We currently manage over 3,600 national patents, of which around 800 are in the USA, 700 in China, and over 300 in Japan. We also manage more than 12,500 EP validations.
Litigation – We enforce your patent rights.
Obtaining patent rights is one thing, enforcing them is another. We can support you, for example, in patent infringement proceedings before national courts. It goes without saying that we will also defend you against unjustified claims by third parties.
Düsseldorf, the home of our firm, has enjoyed a top position as one of the world’s leading locations for patent courts for decades. COHAUSZ & FLORACK has also played a part in this with successful proceedings conducted at Düsseldorf Regional Court (Landgericht) and Higher Regional Court (Oberlandesgericht) in the field of entertainment and communication technology, among others. Moreover, we represent our clients before all other courts in Germany, such as the Federal Patent Court (Bundespatentgericht) or the Federal Court of Justice (Bundesgerichtshof).

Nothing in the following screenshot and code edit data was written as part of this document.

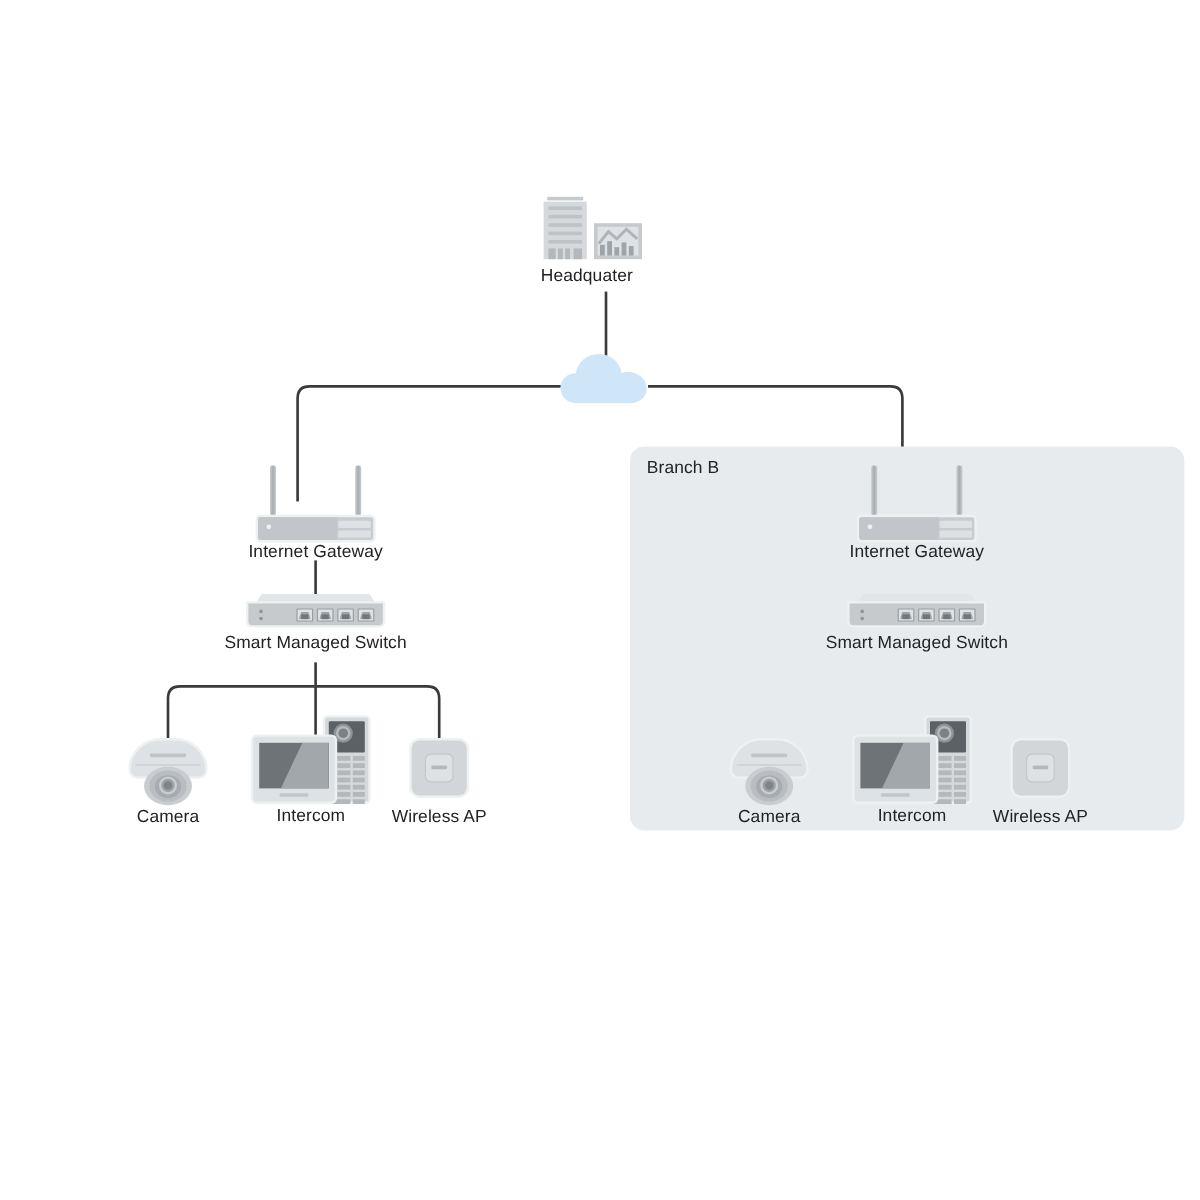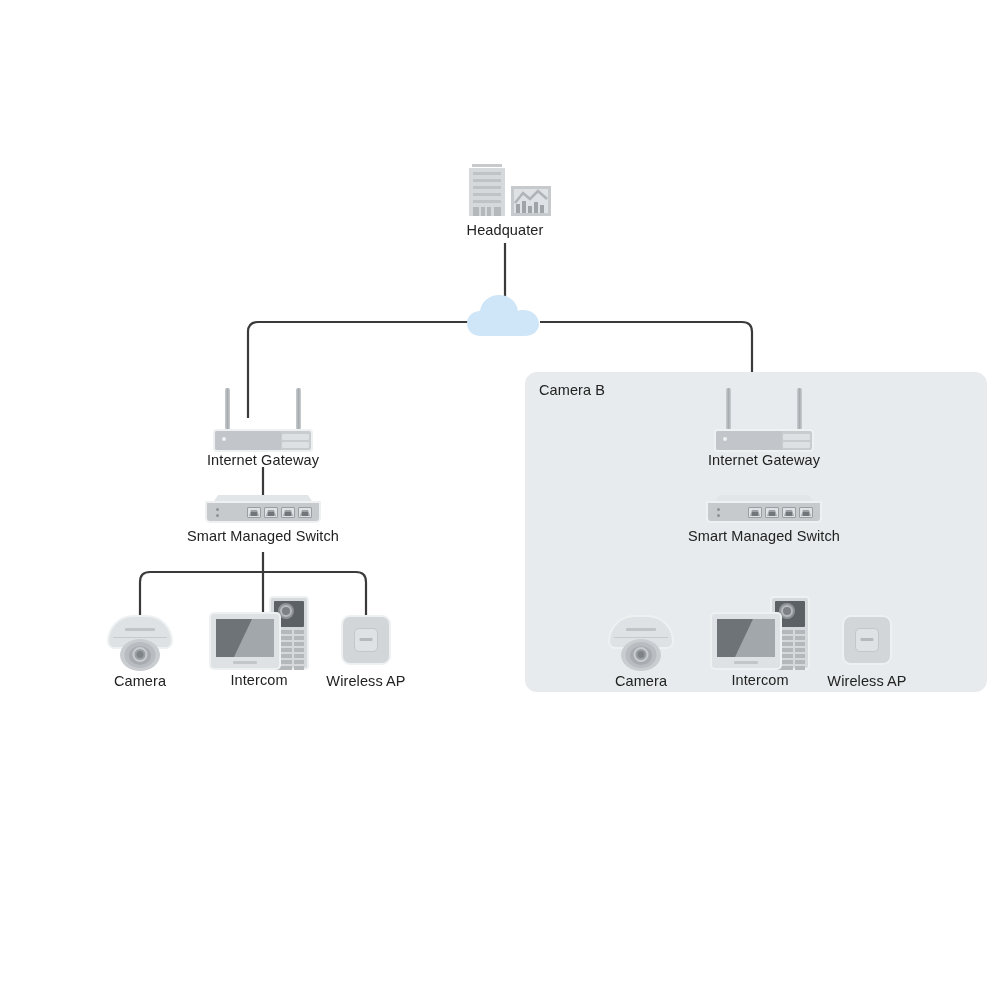--- a/index.html
+++ b/index.html
@@ -354,21 +354,21 @@
       <path d="M263,572 L356,572 Q366,572 366,582 L366,617"></path>
 
       <path d="M764,467 L764,495"></path>
       <path d="M764,552 L764,572"></path>
       <path d="M764,572 L651,572 Q641,572 641,582 L641,617"></path>
       <path d="M764,572 L764,618"></path>
       <path d="M764,572 L857,572 Q867,572 867,582 L867,617"></path>
     </g>
   </svg>
 
-  <div class="node" style="left:455px; top:160px; width:100px; height:88px;text-decoration:underline;">
+  <div class="node" style="left:439px; top:160px; width:100px; height:88px;text-decoration:underline;">
     <div class="icon-wrap hq-icon" style="top:0;">
       <svg width="100" height="60" viewBox="0 0 100 60">
 
         <rect x="17" y="4" width="30" height="3" fill="#c6cacd"></rect>
         <rect x="14" y="8" width="36" height="48" fill="#d6d9db"></rect>
         <g fill="#bfc3c6">
           <rect x="18" y="12" width="28" height="3"></rect>
           <rect x="18" y="19" width="28" height="3"></rect>
           <rect x="18" y="26" width="28" height="3"></rect>
           <rect x="18" y="33" width="28" height="3"></rect>
@@ -500,21 +500,21 @@
   <div class="node" style="left:343px; top:617px; width:46px; height:86px;">
     <div class="icon-wrap ap" style="top:0;">
       <div class="plate"></div>
       <div class="inner"></div>
       <div class="mark"></div>
     </div>
     <div class="node-label" style="top:56px;">Wireless AP</div>
   </div>
 
   <div class="branch-panel" style="left:525px; top:372px; width:462px; height:320px;">
-    <div class="branch-title">Camera B</div>
+    <div class="branch-title">Branch B</div>
   </div>
 
   <div class="node" style="left:716px; top:388px; width:96px; height:86px;">
     <div class="icon-wrap rt" style="top:0;">
       <div class="antenna ant-l"></div>
       <div class="antenna ant-r"></div>
       <div class="body">
         <div class="left"></div>
         <div class="led"></div>
         <div class="slot slot1"></div>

Patents are exclusivity rights that prohibit others from making or offering your invention without your consent. If you discover such an infringement, the following are some of the options available to enforce your patent right: the action against patent infringement, the preliminary injunction, and the application for border confiscation. In patent infringement proceedings, you can assert, for example, a cessation and desistance claim, a compensation claim, or a destruction claim. In parallel to the legal action, a preliminary injunction offers quick provisional legal protection.
Research – Avoiding risks, defending IP rights.

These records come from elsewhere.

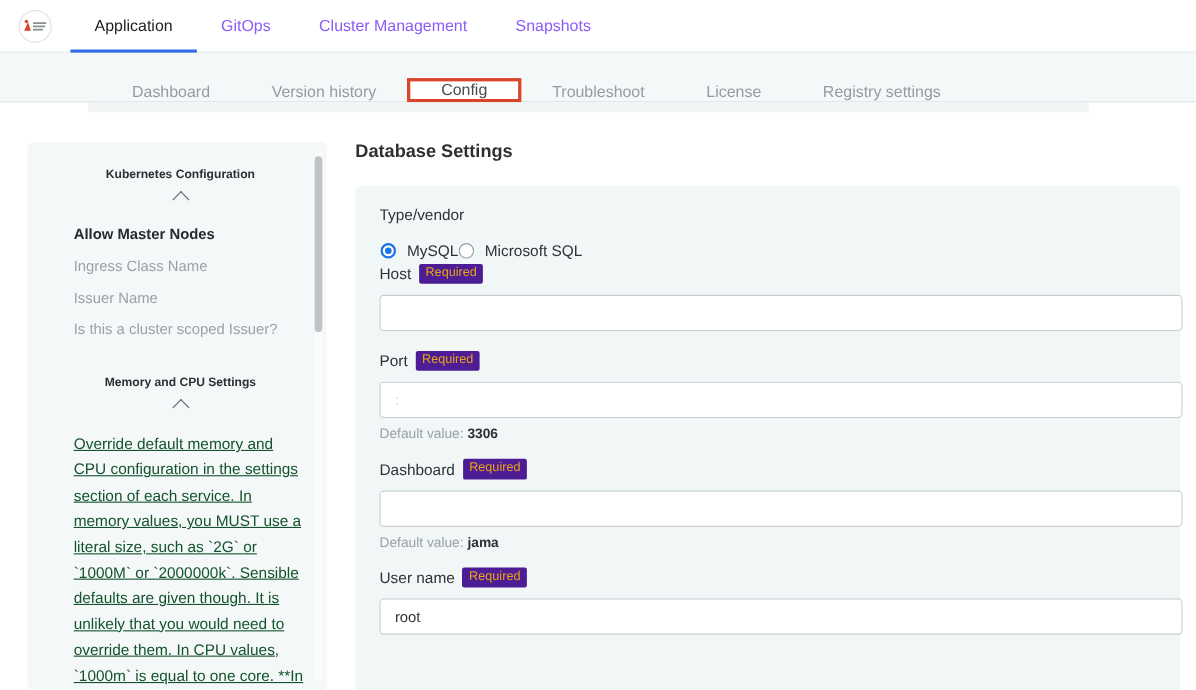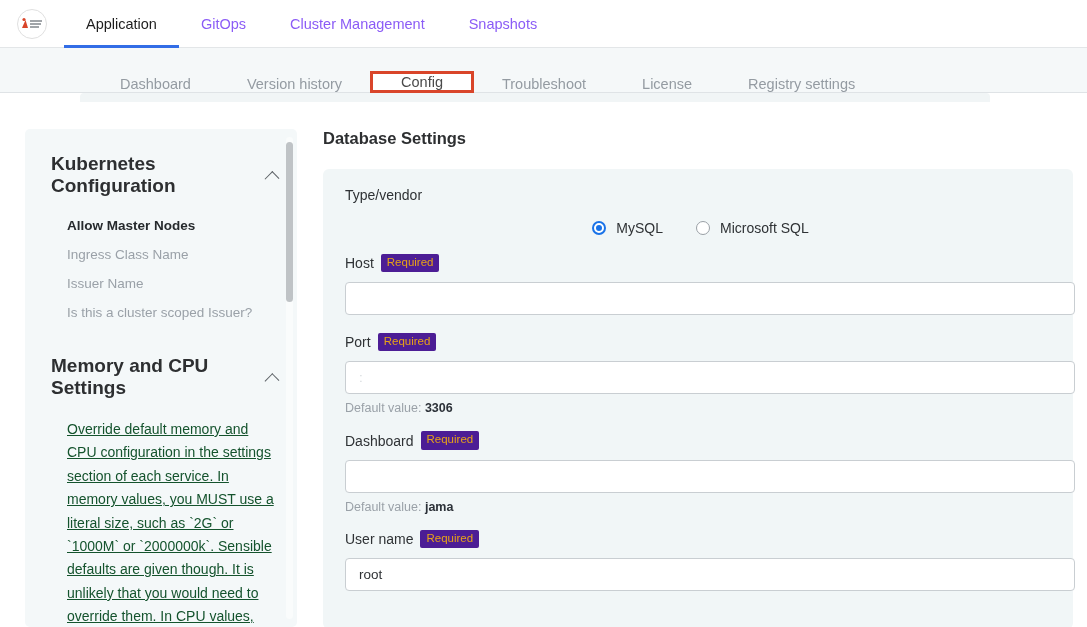--- a/index.html
+++ b/index.html
@@ -118,28 +118,29 @@
     background: #f4f8f9;
     border-radius: 5px;
     overflow: hidden;
     flex: 0 0 272px;
   }
   .sidebar-inner {
     padding: 24px 20px 0 26px;
     width: 272px;
   }
   .side-group-title {
-    font-size: 19px;
+    font-size: 11px;
     font-weight: bold;
     color: #2d2f31;
     display: flex;
     align-items: center;
     gap: 8px;
     margin-bottom: 14px;
     cursor: pointer;
+    flex-direction: column;
   }
   .chev {
     display: inline-block;
     width: 11px; height: 11px;
     border-left: 1.6px solid #5c6166;
     border-top: 1.6px solid #5c6166;
     transform: rotate(45deg);
     position: relative;
     top: 3px;
   }
@@ -209,24 +210,22 @@
     color: #e8a317;
     font-size: 11.5px;
     padding: 2px 6px 3px 6px;
     border-radius: 2px;
     line-height: 1.15;
     font-weight: normal;
   }
   .radio-row {
     display: flex;
     align-items: center;
-    gap: 33px;
-    margin-bottom: 18px;
+    margin-bottom: 4px;
     padding-left: 12px;
-    justify-content: center;
   }
   .radio-opt {
     display: flex;
     align-items: center;
     gap: 10px;
     font-size: 14px;
     color: #2f3235;
     cursor: pointer;
   }
   .radio-dot {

Thorough research is helpful for a successful patent application. Ultimately, it is wise to have an overview of the known prior art and IP rights that already exist to be sure that your own invention really is new and patentable.

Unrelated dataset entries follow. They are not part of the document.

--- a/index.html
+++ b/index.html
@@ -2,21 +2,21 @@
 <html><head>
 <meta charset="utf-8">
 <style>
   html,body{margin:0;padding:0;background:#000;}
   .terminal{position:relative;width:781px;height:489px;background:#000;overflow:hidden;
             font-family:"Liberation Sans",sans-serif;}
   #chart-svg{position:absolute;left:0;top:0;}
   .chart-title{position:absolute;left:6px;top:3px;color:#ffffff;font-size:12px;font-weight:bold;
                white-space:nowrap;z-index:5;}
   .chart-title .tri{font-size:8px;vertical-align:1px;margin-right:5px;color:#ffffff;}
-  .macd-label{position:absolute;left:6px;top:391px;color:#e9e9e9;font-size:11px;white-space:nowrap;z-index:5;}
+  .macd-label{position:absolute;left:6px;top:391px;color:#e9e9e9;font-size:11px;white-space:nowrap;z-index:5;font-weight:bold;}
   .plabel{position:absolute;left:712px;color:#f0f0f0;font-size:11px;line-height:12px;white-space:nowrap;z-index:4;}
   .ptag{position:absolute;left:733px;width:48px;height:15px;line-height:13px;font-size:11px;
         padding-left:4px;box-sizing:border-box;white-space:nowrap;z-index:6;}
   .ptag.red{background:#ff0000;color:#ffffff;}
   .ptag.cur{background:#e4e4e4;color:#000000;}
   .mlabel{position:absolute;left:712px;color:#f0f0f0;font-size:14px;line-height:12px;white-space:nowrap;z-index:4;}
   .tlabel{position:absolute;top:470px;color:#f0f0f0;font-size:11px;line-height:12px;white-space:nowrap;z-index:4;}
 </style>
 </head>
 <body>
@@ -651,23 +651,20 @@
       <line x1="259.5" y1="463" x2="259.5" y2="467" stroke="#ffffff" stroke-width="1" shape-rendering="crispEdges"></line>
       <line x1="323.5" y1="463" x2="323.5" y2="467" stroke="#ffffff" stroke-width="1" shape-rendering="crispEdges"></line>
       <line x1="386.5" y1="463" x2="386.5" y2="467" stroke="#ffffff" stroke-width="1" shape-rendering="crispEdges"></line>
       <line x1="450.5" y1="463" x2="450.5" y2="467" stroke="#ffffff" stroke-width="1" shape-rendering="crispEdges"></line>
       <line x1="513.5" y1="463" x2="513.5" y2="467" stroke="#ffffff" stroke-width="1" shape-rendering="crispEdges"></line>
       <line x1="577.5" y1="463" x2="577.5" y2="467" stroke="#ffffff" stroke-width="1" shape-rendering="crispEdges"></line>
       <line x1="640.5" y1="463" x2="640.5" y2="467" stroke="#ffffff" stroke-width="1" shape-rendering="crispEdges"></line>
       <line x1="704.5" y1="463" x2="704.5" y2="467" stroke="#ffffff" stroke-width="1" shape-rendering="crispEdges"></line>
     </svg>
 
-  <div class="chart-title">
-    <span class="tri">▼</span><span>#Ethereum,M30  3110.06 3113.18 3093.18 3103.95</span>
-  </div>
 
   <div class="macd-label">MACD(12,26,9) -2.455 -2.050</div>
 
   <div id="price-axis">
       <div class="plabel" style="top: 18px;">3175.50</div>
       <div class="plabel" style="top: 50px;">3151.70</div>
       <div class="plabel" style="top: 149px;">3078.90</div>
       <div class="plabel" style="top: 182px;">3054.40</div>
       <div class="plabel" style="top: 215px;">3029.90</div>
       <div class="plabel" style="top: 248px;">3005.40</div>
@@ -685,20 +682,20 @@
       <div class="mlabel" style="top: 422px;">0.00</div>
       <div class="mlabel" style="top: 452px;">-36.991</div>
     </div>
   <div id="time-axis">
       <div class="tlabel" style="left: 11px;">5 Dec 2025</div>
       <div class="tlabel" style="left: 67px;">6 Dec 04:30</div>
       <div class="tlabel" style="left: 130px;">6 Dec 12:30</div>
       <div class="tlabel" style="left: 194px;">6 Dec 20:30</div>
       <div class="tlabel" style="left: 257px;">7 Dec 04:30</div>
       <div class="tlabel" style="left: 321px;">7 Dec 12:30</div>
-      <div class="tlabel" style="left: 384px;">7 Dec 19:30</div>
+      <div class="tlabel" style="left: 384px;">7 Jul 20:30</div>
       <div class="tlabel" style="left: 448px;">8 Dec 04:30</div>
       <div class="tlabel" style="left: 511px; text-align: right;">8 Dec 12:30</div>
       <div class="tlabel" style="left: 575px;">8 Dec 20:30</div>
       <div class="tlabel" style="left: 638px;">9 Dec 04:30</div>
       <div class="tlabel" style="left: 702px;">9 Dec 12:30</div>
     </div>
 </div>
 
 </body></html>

Due diligence checks, freedom-to-operate searches, and research on the validity of IP rights or on the prior art are the right tools for this job. With the help of sophisticated modern tools and databases such as the Derwent World Patents Index (DWPI) or PatBase, our highly qualified research team will assist you in protecting and expanding your IP rights.
In addition, whenever a company wants to bring innovations to the market, there is always the risk of infringing the existing IP rights of others. To protect you from this, we investigate the IP rights of important competitors, for instance in freedom-to-operate (FTO) searches. In transactions, due diligence checks are particularly good tools for identifying risks related to third-party intellectual property in good time. We analyze IP rights, agreements relevant to IP rights, and contracts on patents, trademarks, and designs.
Despite official checks, it may turn out even after the patent has been granted that patents or utility models are not new according to the worldwide prior art. The same may apply to third-party IP rights for which you wish to acquire a license. In addition, the actual ownership of rights must be carefully examined, especially in the case of transactions and name changes. We support you with thorough research on the legal validity of IP rights and in-depth advice.
Last but not least, comprehensive research on the prior art provides information on which developments relevant to IP rights your competitors are currently working on. This ultimately gives you the peace of mind that your own developments can be exploited as free from third-party rights as possible.